Transcriptome analysis of a CHO cell line expressing a recombinant therapeutic protein treated with inducers of protein expression

•RNA-Seq analysis was used to examine inducer effects on gene expression.•Inducer treatment increased RANK–Fc mRNA from 16% up to 45% of total cellular mRNA.•Specific productivity positively correlated to recombinant protein mRNA level.•Selectable marker and RANK–Fc were 2 out of 7 mRNAs positively correlated to qP.•Expression of many cell growth and housekeeping genes negatively correlated to qP.•Transcript level of the recombinant protein is a major qP determinant.
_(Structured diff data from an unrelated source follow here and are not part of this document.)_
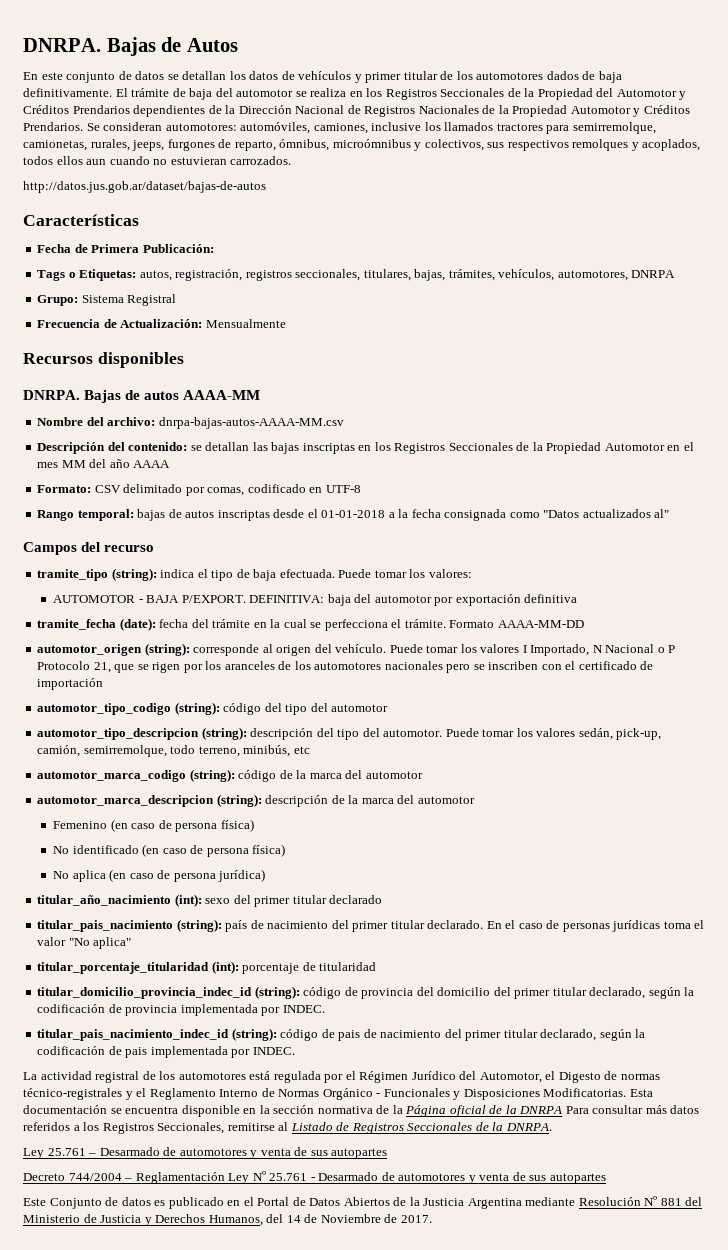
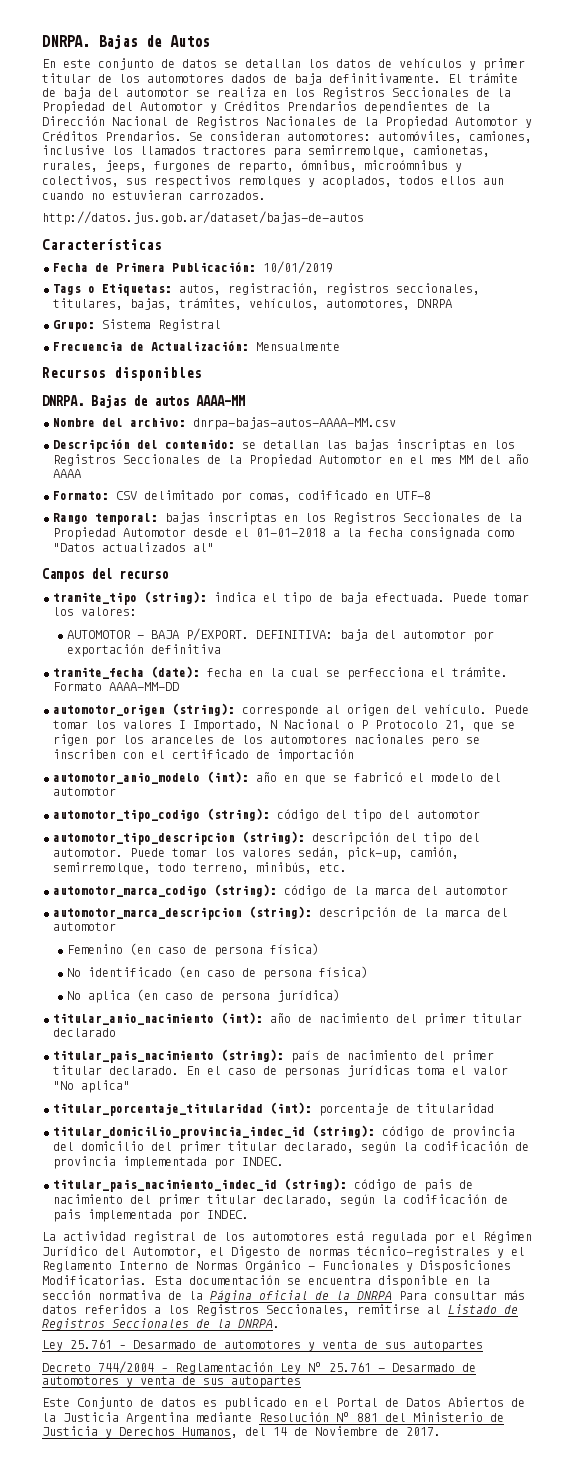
(214, 248) none -> [263,261,333,274] 10/01/2019
[168,509,270,521] de autos inscriptas -> [207,512,522,525] [53,527,186,540] inscriptas en los Registros Seccionales de la Propiedad Automotor
[191,619,251,628] del trámite -> (242, 672) none
(104, 684) none -> [53,771,501,785] [53,787,116,796] // automotor_anio_modelo (int): año en que se fabricó el modelo del automotor
[293,746,310,754] etc -> [319,863,347,872] etc.
[37,894,231,907] titular_año_nacimiento (int): sexo -> [53,1012,389,1025] titular_anio_nacimiento (int): año de nacimiento

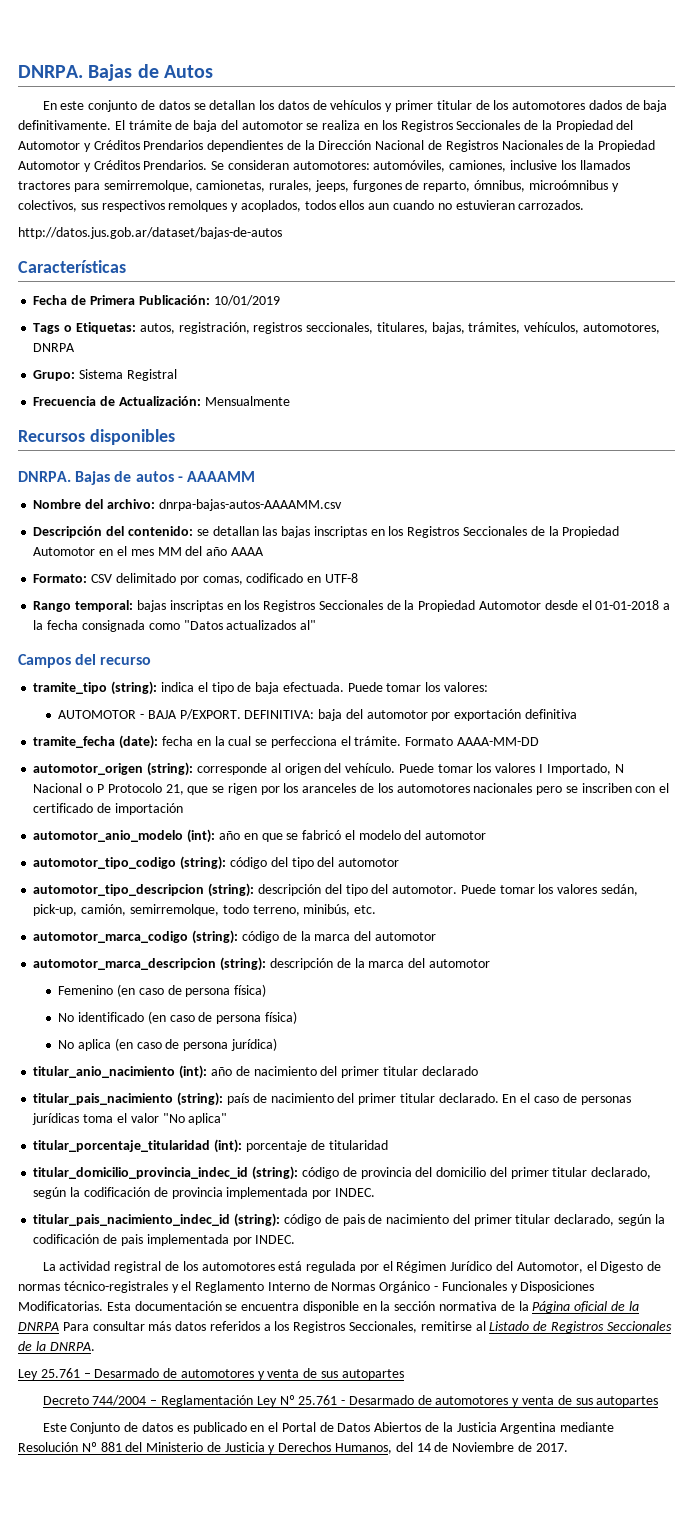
[196,395,245,406] AAAA-MM -> [177,471,255,482] - AAAAMM
[193,417,396,430] dnrpa-bajas-autos-AAAA-MM.csv -> [158,499,342,511] dnrpa-bajas-autos-AAAAMM.csv

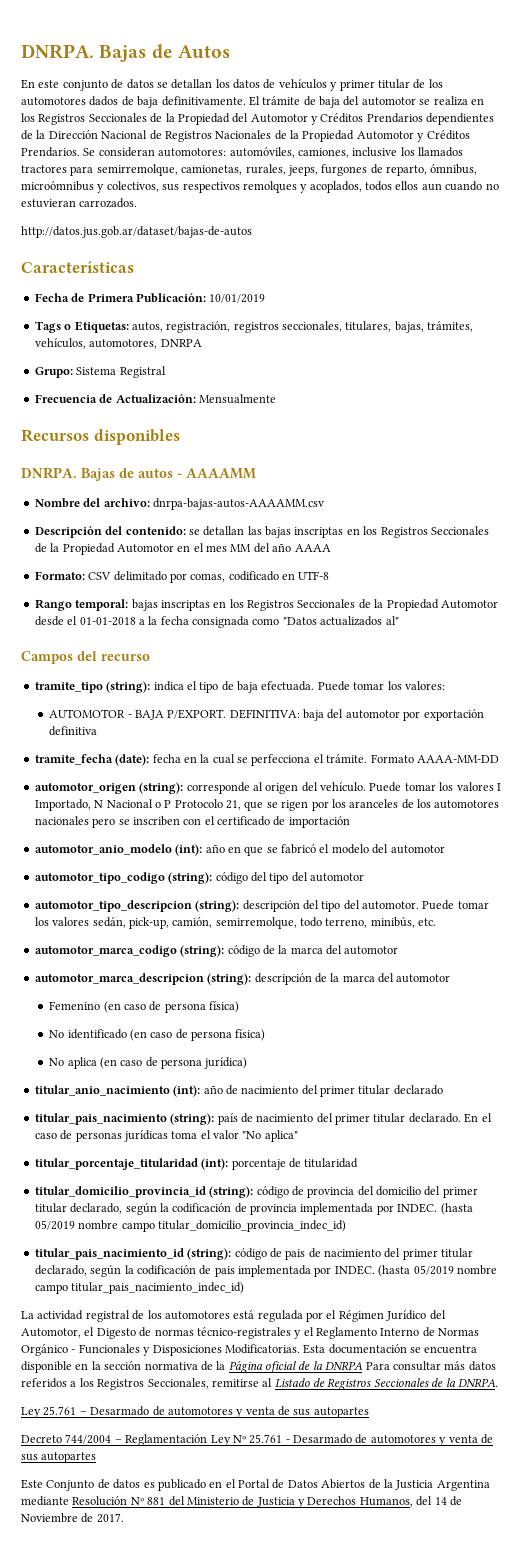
[33,1167,249,1179] titular_domicilio_provincia_indec_id -> [34,1186,206,1198] titular_domicilio_provincia_id
[33,1214,231,1226] // titular_pais_nacimiento_indec_id -> [440,1203,473,1215] [34,1220,346,1232] [34,1248,184,1260] (hasta 05/2019 nombre campo titular_domicilio_provincia_indec_id) // titular_pais_nacimiento_id
(296, 1239) none -> [378,1265,497,1277] [34,1282,245,1294] (hasta 05/2019 nombre campo titular_pais_nacimiento_indec_id)

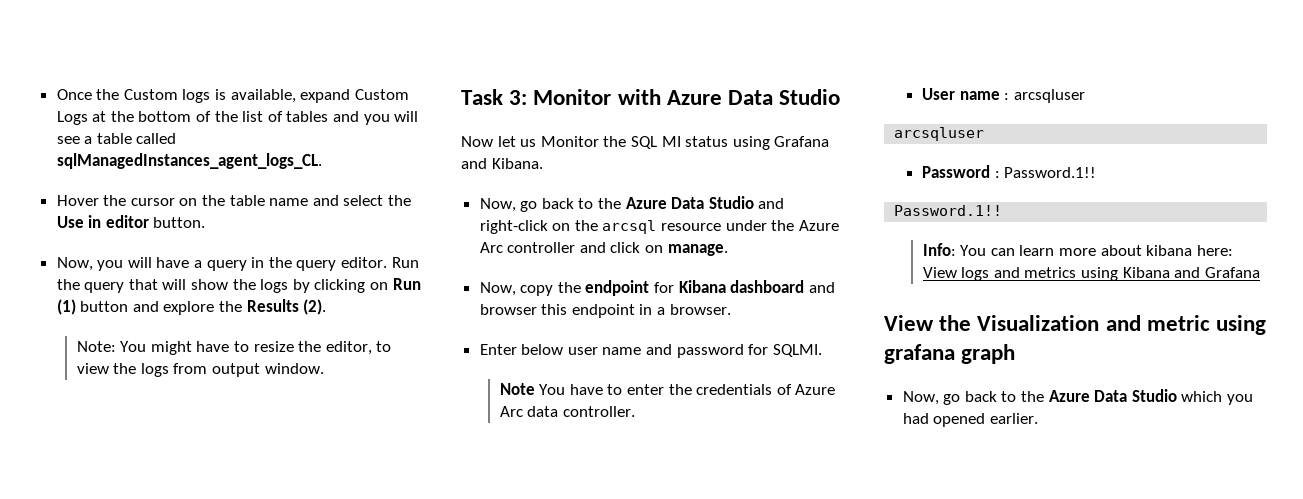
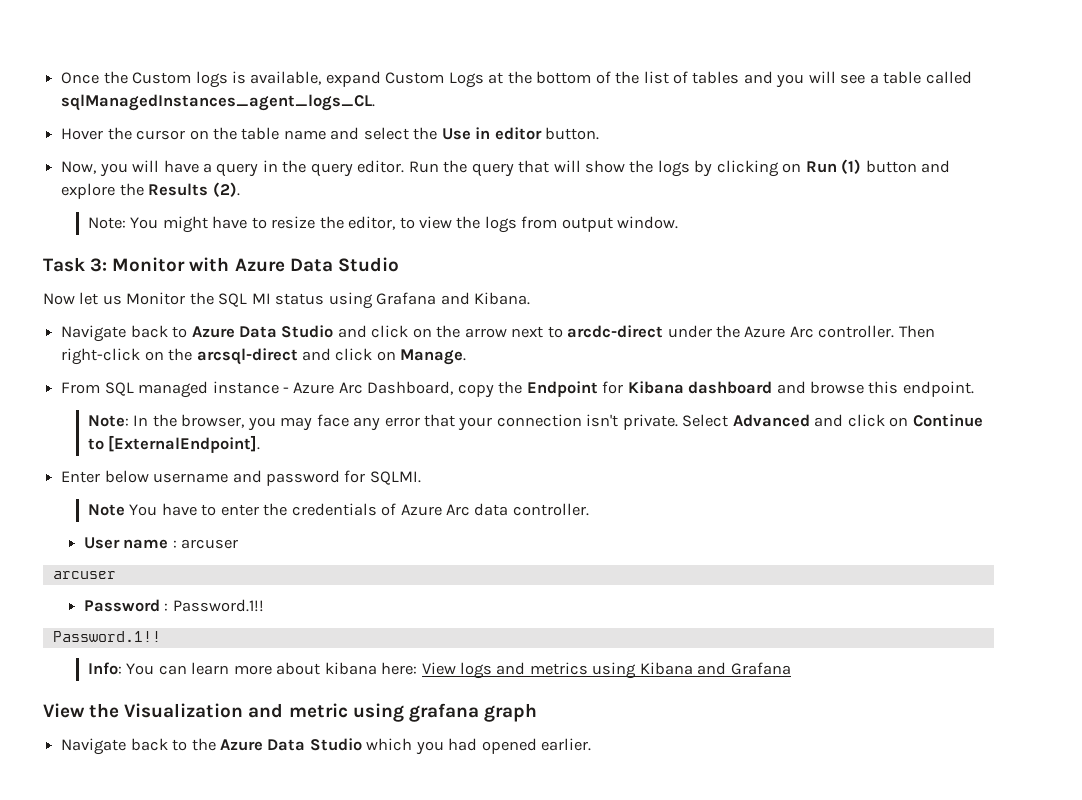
[479,198,622,212] Now, go back to the -> [61,325,188,342] Navigate back to
[479,220,839,234] [479,242,728,256] [479,282,516,296] right-click on the arcsql resource under the Azure Arc controller and click on manage. // Now, -> [371,325,935,338] [61,348,467,365] [61,381,454,398] click on the arrow next to arcdc-direct under the Azure Arc controller. Then right-click on the arcsql-direct and click on Manage. // From SQL managed instance - Azure Arc Dashboard,
[585,280,650,296] endpoint -> [526,381,598,397] Endpoint
[479,304,731,318] browser this endpoint in a browser. -> [809,381,974,397] [87,414,983,431] [87,435,261,453] browse this endpoint. // Note: In the browser, you may face any error that your connection isn't private. Select Advanced and click on Continue to [ExternalEndpoint].
[567,347,642,355] user name -> [153,473,229,483] username
[1013,89,1085,103] [894,127,985,141] arcsqluser // arcsqluser -> [180,539,238,549] [52,571,116,579] arcuser // arcuser
[902,391,961,405] Now, go -> [61,738,127,755] Navigate

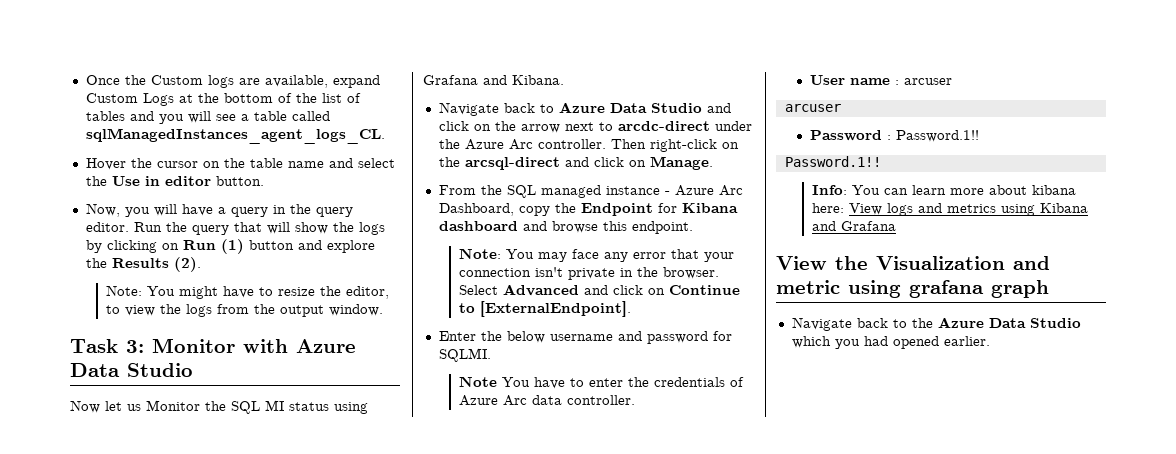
[231,71,246,84] is -> [238,78,260,85] are
(558, 222) none -> [254,304,276,314] the
(101, 388) none -> [480,185,502,195] the
[133,414,276,431] In the browser, you -> [506,249,535,259] You
[622,414,678,430] private. -> [568,267,720,280] private in the browser.
(101, 477) none -> [480,331,502,341] the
The search for specific productivity (qP) determinants in Chinese hamster ovary (CHO) cells has been the focus of the biopharmaceutical cell line engineering efforts aimed at creating “super-producer” cell lines. In this study, we evaluated the impact of small-molecule inducers and temperature shift on recombinant protein production, and used transcriptomic analysis to define gene-phenotype correlations for qP in our biological system. Next-generation RNA Sequencing (RNA-Seq) analysis revealed that each individual inducer (caffeine, hexamethylene bisacetamide (HMBA) and sodium butyrate (NaBu)) or a combination treatment had a distinct impact on the gene expression program of the RANK–Fc cell line. Temperature shift to 31°C impacted inducer action with respect to transcriptional changes and phenotypic cell line parameters. We showed that inducer treatment was able to increase expression level of the Fc- fusion mRNA and the selectable marker mRNA from 16% up to 45% of total mRNA in the cell. We further demonstrated that qP exhibited a strong positive linear correlation to transcript levels of both the RANK–Fc fusion protein and the dihydrofolate reductase (DHFR) selectable marker. In fact, these were 2 out of 7 transcripts with significant positive correlation to qP at both temperatures. Many more transcripts were anti- correlated to qP, and gene set enrichment analysis (GSEA) revealed that those were involved in cell cycle progression, transcription, mRNA processing, translation and protein folding. Therefore, we postulate that the transcript level of the recombinant protein is a major qP determinant in our biological system, while downregulation of routine activity within the cell is necessary to divert cellular resources towards recombinant protein production.